Activity
Return all lines in the material below that contain "background".

Material for this task
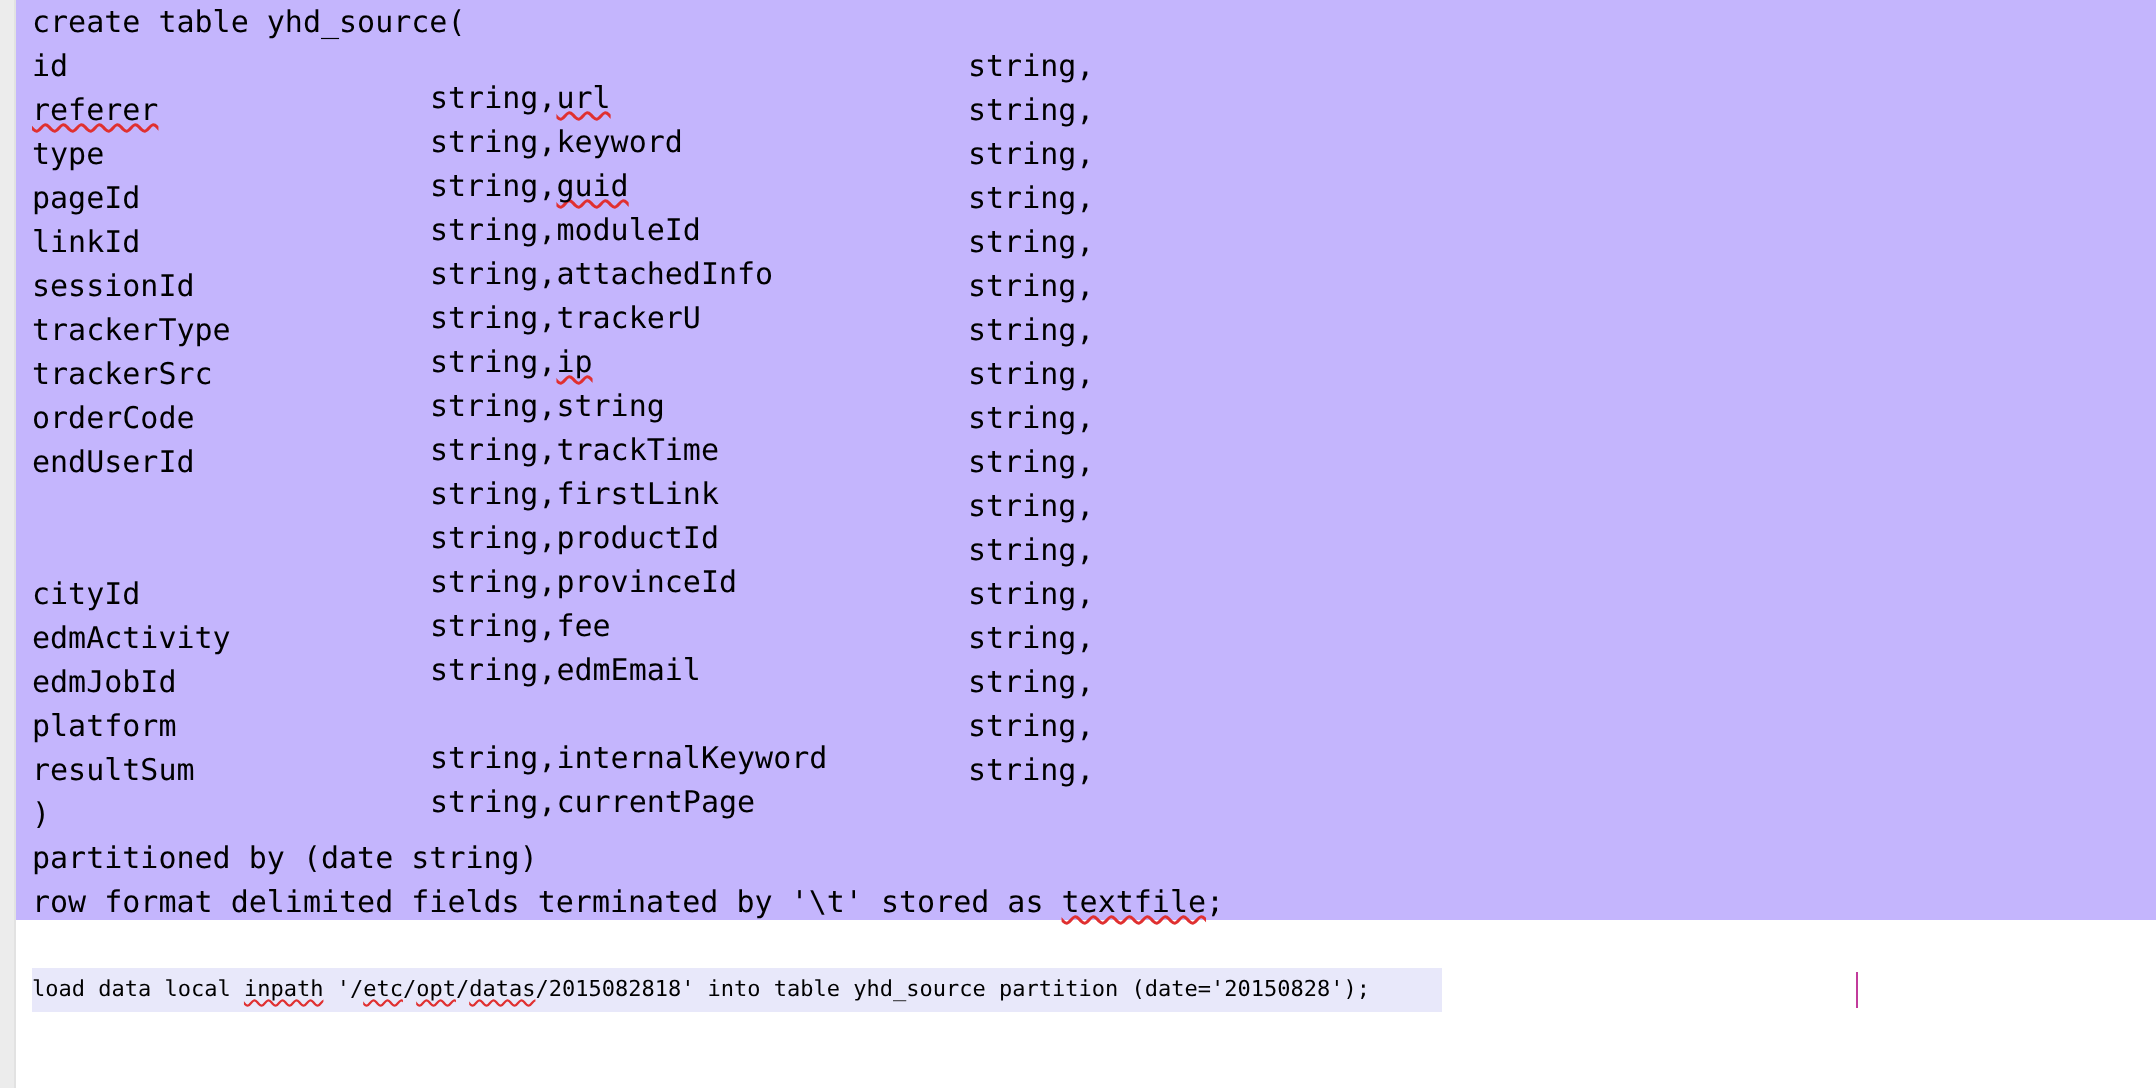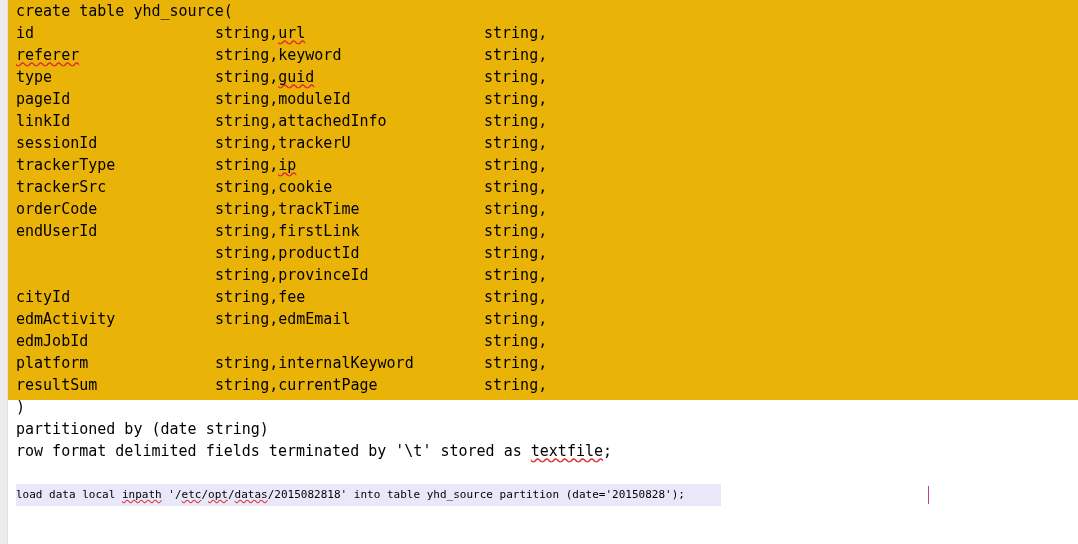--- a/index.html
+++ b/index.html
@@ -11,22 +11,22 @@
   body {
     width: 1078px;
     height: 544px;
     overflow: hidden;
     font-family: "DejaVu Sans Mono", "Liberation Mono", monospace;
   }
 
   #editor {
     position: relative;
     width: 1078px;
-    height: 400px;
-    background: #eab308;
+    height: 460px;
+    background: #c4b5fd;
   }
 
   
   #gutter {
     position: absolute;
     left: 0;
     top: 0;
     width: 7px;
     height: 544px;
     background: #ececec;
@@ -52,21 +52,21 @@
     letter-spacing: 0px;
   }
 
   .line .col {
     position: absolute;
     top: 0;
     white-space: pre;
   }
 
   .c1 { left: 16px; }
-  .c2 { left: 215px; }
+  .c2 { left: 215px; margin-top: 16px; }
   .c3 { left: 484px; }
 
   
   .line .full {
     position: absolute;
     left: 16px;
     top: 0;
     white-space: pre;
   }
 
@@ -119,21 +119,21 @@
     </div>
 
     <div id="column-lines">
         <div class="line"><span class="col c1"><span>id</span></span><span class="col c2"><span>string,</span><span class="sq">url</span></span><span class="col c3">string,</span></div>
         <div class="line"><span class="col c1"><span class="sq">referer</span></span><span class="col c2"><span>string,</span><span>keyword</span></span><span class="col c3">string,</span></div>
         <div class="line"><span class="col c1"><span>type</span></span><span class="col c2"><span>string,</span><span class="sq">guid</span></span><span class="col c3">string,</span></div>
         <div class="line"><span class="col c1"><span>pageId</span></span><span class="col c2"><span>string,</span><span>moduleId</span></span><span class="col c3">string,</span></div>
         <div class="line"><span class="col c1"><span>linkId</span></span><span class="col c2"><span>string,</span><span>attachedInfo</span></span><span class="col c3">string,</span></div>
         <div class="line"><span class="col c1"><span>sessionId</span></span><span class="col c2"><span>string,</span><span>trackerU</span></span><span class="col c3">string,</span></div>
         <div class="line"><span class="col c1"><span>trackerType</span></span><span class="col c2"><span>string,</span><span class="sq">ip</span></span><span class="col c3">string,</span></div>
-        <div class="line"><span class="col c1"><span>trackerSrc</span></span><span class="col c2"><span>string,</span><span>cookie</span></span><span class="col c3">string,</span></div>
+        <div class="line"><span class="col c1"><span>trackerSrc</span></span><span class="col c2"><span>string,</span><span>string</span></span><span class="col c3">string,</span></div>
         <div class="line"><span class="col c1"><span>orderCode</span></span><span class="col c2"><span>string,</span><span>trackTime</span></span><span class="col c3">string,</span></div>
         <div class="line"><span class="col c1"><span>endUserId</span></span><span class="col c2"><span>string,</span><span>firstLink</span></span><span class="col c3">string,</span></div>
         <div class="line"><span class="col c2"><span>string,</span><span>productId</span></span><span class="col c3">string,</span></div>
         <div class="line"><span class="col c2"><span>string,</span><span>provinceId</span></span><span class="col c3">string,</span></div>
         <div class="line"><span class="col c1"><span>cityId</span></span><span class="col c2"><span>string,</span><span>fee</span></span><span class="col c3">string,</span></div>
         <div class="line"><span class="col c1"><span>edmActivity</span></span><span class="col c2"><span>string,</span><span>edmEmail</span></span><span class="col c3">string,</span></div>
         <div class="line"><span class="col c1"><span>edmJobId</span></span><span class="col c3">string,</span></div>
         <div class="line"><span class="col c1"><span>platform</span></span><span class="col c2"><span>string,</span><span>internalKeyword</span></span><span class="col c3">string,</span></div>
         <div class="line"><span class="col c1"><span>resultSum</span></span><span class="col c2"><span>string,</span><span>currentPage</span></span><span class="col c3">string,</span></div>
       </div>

Task solution
-    background: #eab308;
+    background: #c4b5fd;
     background: #ececec;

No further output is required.